John Hemming, a Liberal Democrat MP, who campaigns to stop injustices in the family court, said: “Very often care proceedings are used as retaliation by local authorities against ‘uppity’ people who question the system.”
Cases are emerging across the UK:
The mother of a 13-year-old girl who became partly paralysed after being given a cervical cancer vaccination says social workers have told her the child may be removed if she (the mother) continues to link her condition with the vaccination.
A couple had all six of their children removed from their care after they disputed the necessity of an invasive medical test on their eldest daughter. Doctors, who suspected she might have had a blood disease, called for social services to obtain an emergency protection order, although it was subsequently confirmed that she was not suffering from the condition. The parents were still considered unstable, and all their children were taken from them.
A single mother whose teenage son is terminally ill and confined to a wheelchair has been told he is to become the subject of a care order after she complained that her local authority’s failure to provide bathroom facilities for him has left her struggling to maintain sanitary standards.

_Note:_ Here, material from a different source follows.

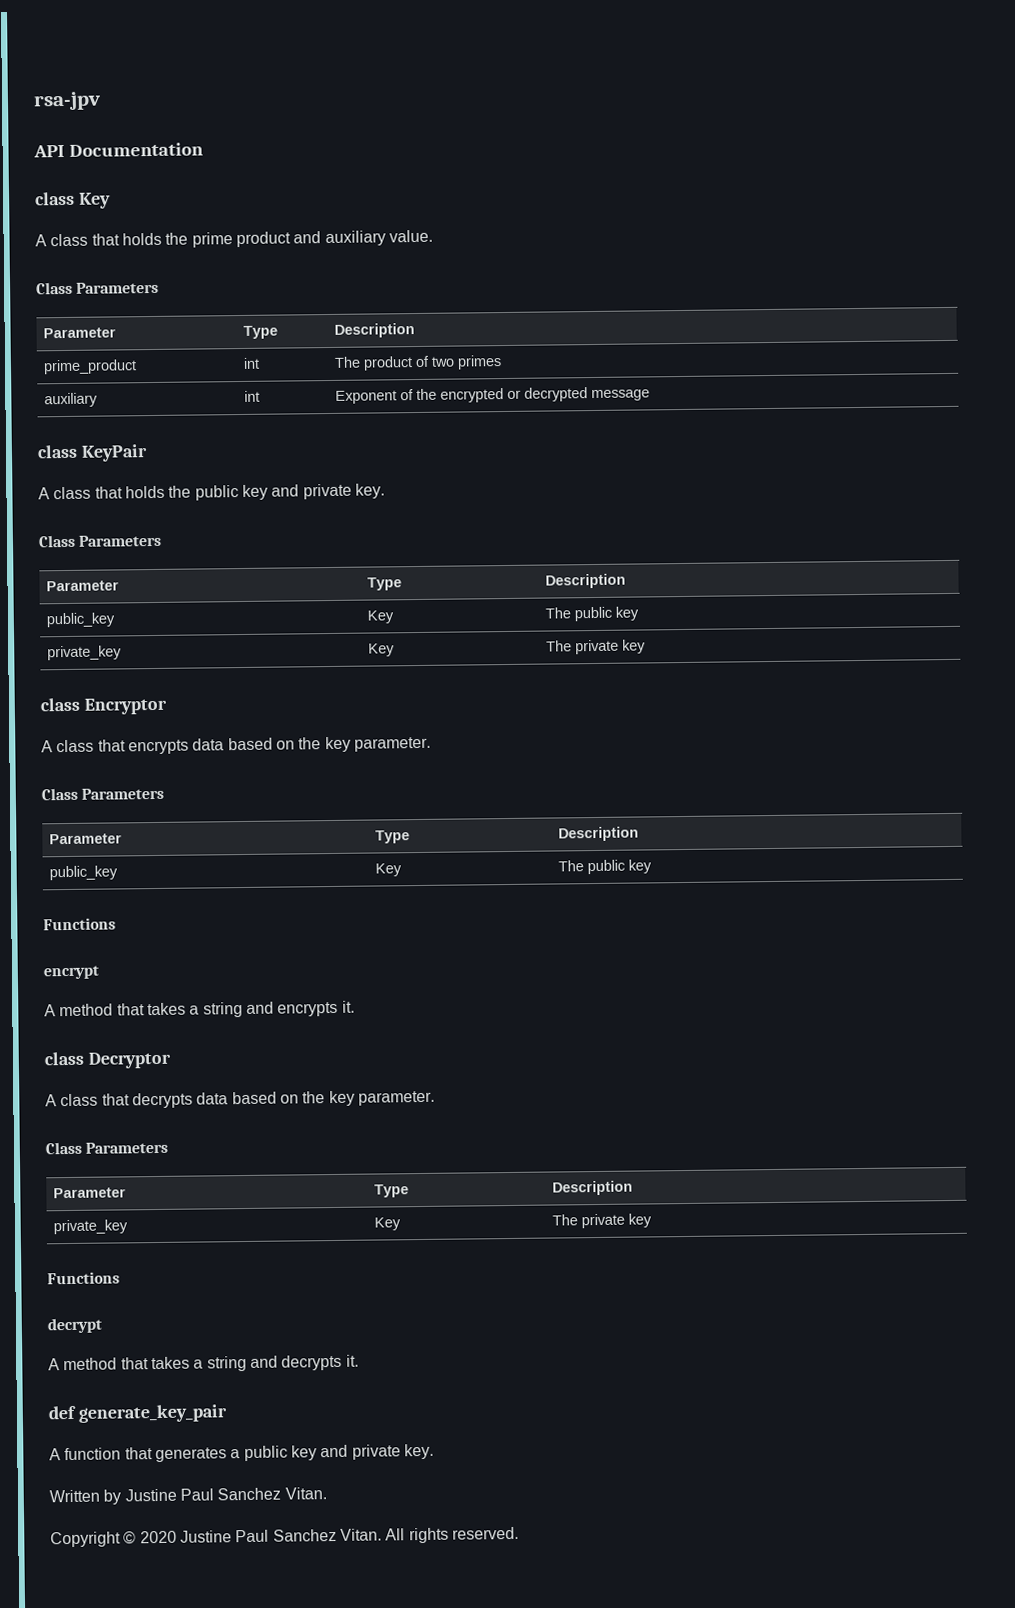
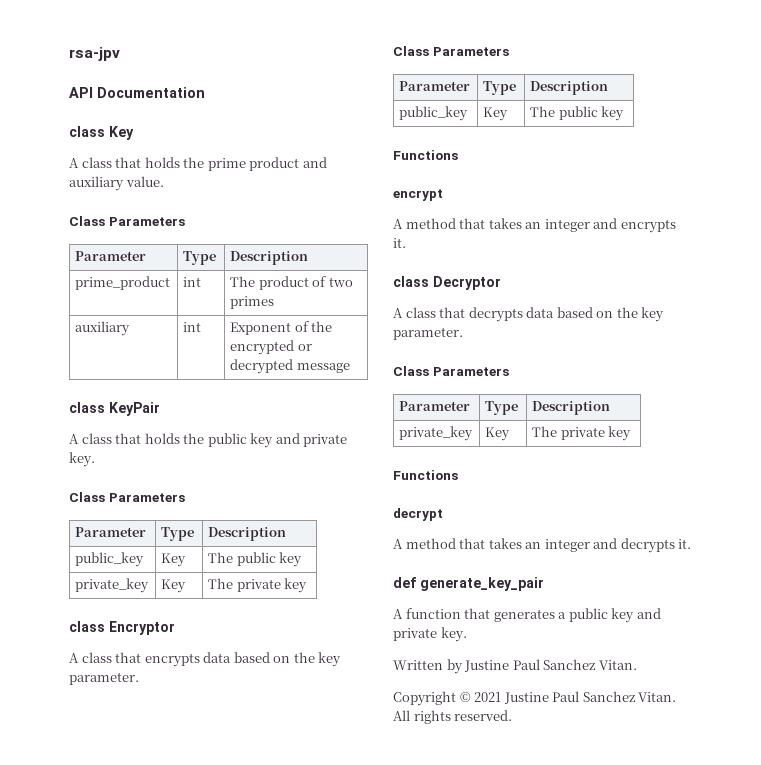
[189,1002,243,1018] a string -> [525,219,590,232] an integer
[193,1355,247,1372] a string -> [525,539,590,552] an integer
[139,1530,177,1544] 2020 -> [474,692,502,702] 2021

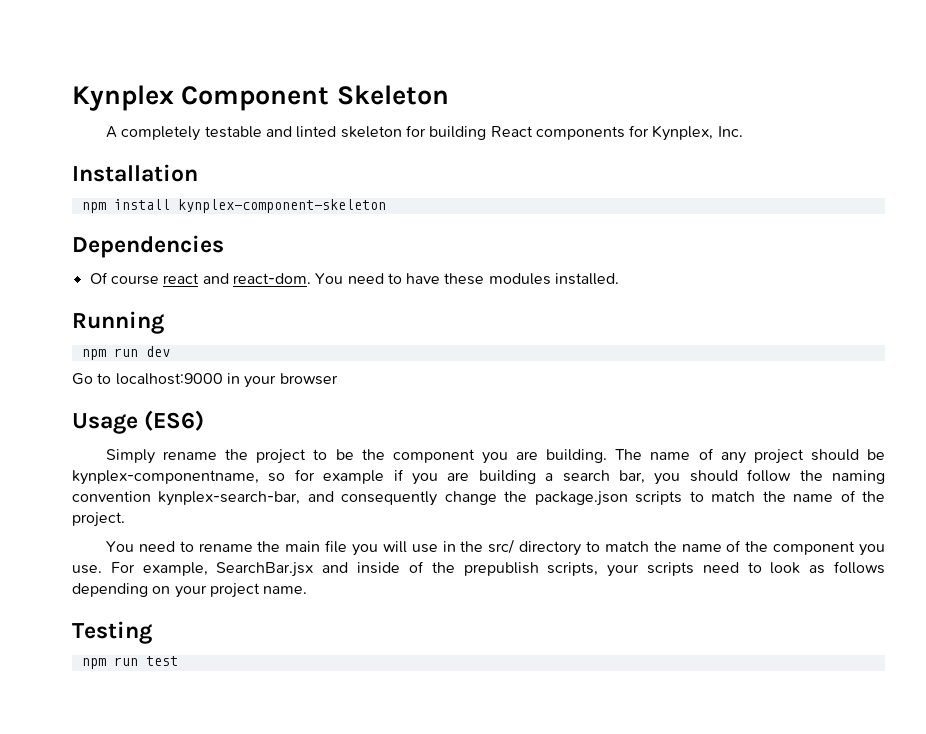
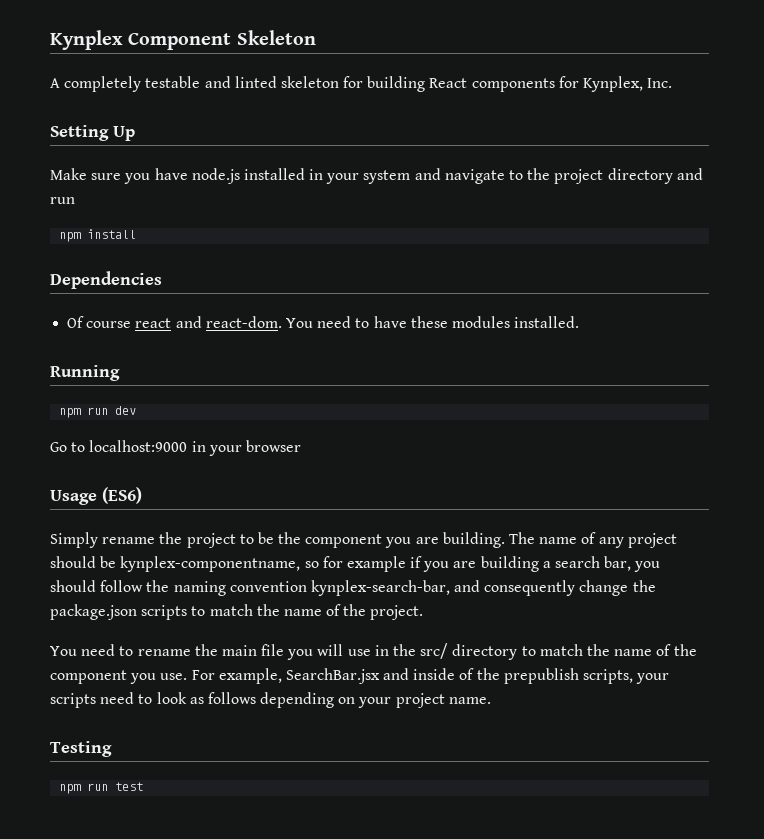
[72,164,198,182] Installation -> [50,125,135,141] [50,168,703,184] [50,197,75,204] Setting Up // Make sure you have node.js installed in your system and navigate to the project directory and run
[177,199,386,213] kynplex-component-skeleton -> (137, 234) none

In the first of those cases, Ashleigh Cave, 13, from Liverpool, began experiencing severe headaches and dizziness half an hour after being inoculated last October with Cervarix, which guards against girls contracting the human papilloma virus.
The schoolgirl was soon collapsing repeatedly; she lost the use of her legs and was admitted to Alder Hey children’s hospital. Nearly 11 months later she is still in hospital and is unable to stand or walk unaided. Her mother, Cheryl, has now been told that doctors believe her condition must be psychosomatic.
“The hospital brought in social workers from the local authority who have told me they are considering putting Ashleigh on an at-risk register,” Cheryl Cave said. She is convinced her daughter’s paralysis was caused by the vaccination.